I Did Not Attend My Fathers Funeral printed paper cut out on nail 2020
I Did Not Attend My Fathers Funeral, printed paper cut out on nail 2020

“I Did Not Attend My Father’s Funeral”, ho realizzato questa installazione l’anno dopo la morte di mio padre biologico, che non vedevo da quando avevo 3 anni. Dal momento che mi sono trovata a non avere alcun “collegamento” con lui, ho deciso di non andare al funerale, eppure ho avuto l’impulso di affrontare ed occuparmi di un ritratto fotografico che è stato nel mio album di famiglia per molti anni. Quindi, ho usato una foto in cui lui indossava un abito probabilmente quando era sulla ventina, dove ritenevo che fosse davvero molto bello. Poi ho ricreato migliaia di foto dalla stessa immagine, le ho stampate e ritagliate una per una, poi le ho installate su un muro, ognuna attaccata ad un chiodo. Era il momento in cui mi sono sentita come se stessi tornando alla mia storia personale ed ai miei ricordi, quel passato non è passato, è sempre una stanza da rivedere e quindi per renderlo ciò che amo chiamare “nuovi ricordi”

La pandemia ha avuto un enorme impatto sui settori delle arti e del patrimonio culturale. Allo stesso tempo, il lockdown ha spinto le persone a fare un uso abbondante dell’arte da casa grazie al web. Pensi che i social media e le nuove tecnologie stiano aiutando l’arte e gli artisti ad avvicinarsi al pubblico o che ci siano nuovi tipi di livelli e filtri? Qual è la tua prospettiva e percezione dell’arte e cosa vedi dopo il Covid-19?

Sono una persona nella specie vecchio stile, non riesco davvero a stare al passo con le nuove tecnologie. Inoltre, sono un po’ scettica su qualcosa che è alla moda e popolare. Tuttavia, ho ed utilizzo un account Facebook e mi piace pubblicare costantemente foto e scrivere qualcosa. Trovo che sia un buon modo per mantenere i contatti con ex compagni di studi ed amici. Aiuta molto soprattutto una persona introversa e timida. Dopo il Covid, ho scoperto che come artisti siamo molto fortunati poiché siamo per lo più abbastanza indipendenti nel pensare e nel fare le cose in una situazione relativamente (mentalmente) isolata.

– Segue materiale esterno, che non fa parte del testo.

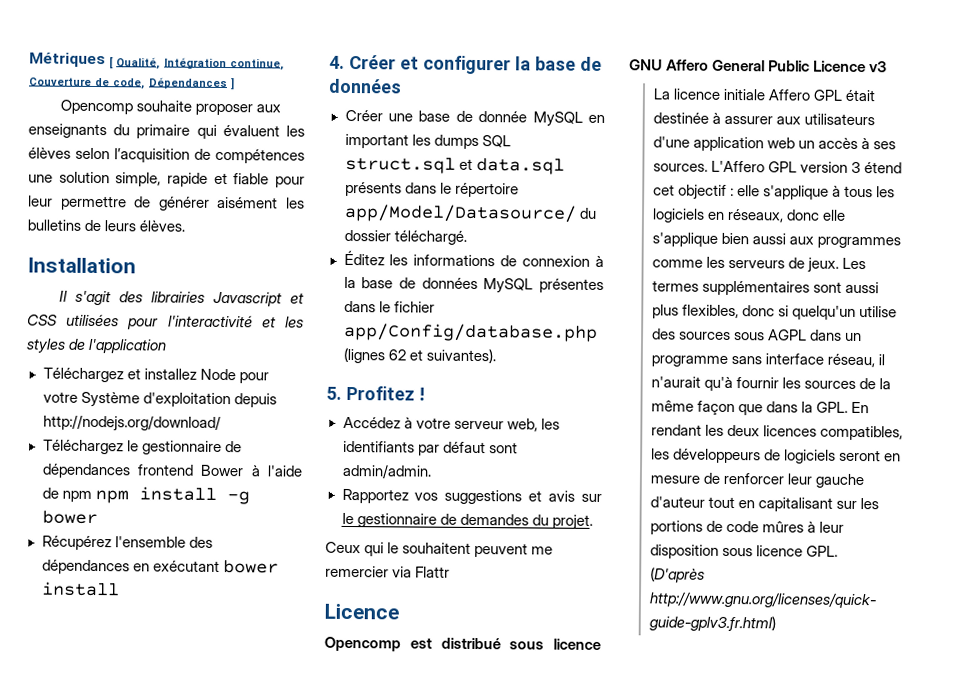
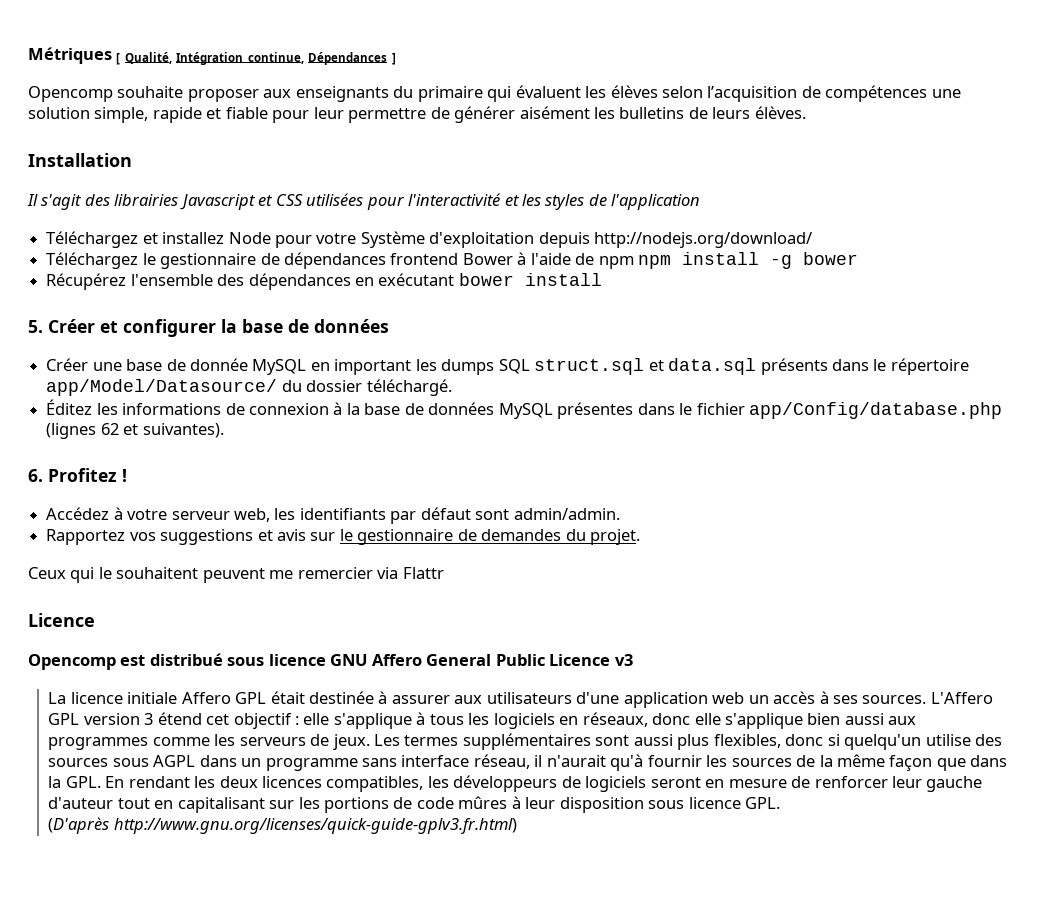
- Métriques [ Qualité, Intégration continue, Couverture de code, Dépendances ]
+ Métriques [ Qualité, Intégration continue, Dépendances ]
- 4. Créer et configurer la base de données
+ 5. Créer et configurer la base de données
- 5. Profitez !
+ 6. Profitez !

Il tema della Giornata internazionale della donna, 8 marzo 2022 è: “Uguaglianza di genere oggi per un domani sostenibile. Cosa significa essere un’artista donna che lavora in Asia oggi? Il genere è ancora importante? Le donne stanno lentamente cambiando la scena artistica o c’è ancora molto da fare per accelerare il processo?

Per la Giornata internazionale della donna, vorrei dire che auguro a tutte le donne che ancora soffrono di disuguaglianza di genere che possano ottenere giustizia. Penso che questo sia un lavoro di squadra, non solo per le donne, ma per tutti gli altri sessi. E questo lavoro parte dallo sforzo individuale. Inizia con l’educazione della prossima generazione. Parte da quanto siamo disposti a ripensare il sistema, la struttura, il modo di vivere che la società vuole per noi, e da quanto siamo disposti a porre domande e cambiare le cose che riteniamo sbagliate, tanto per cominciare.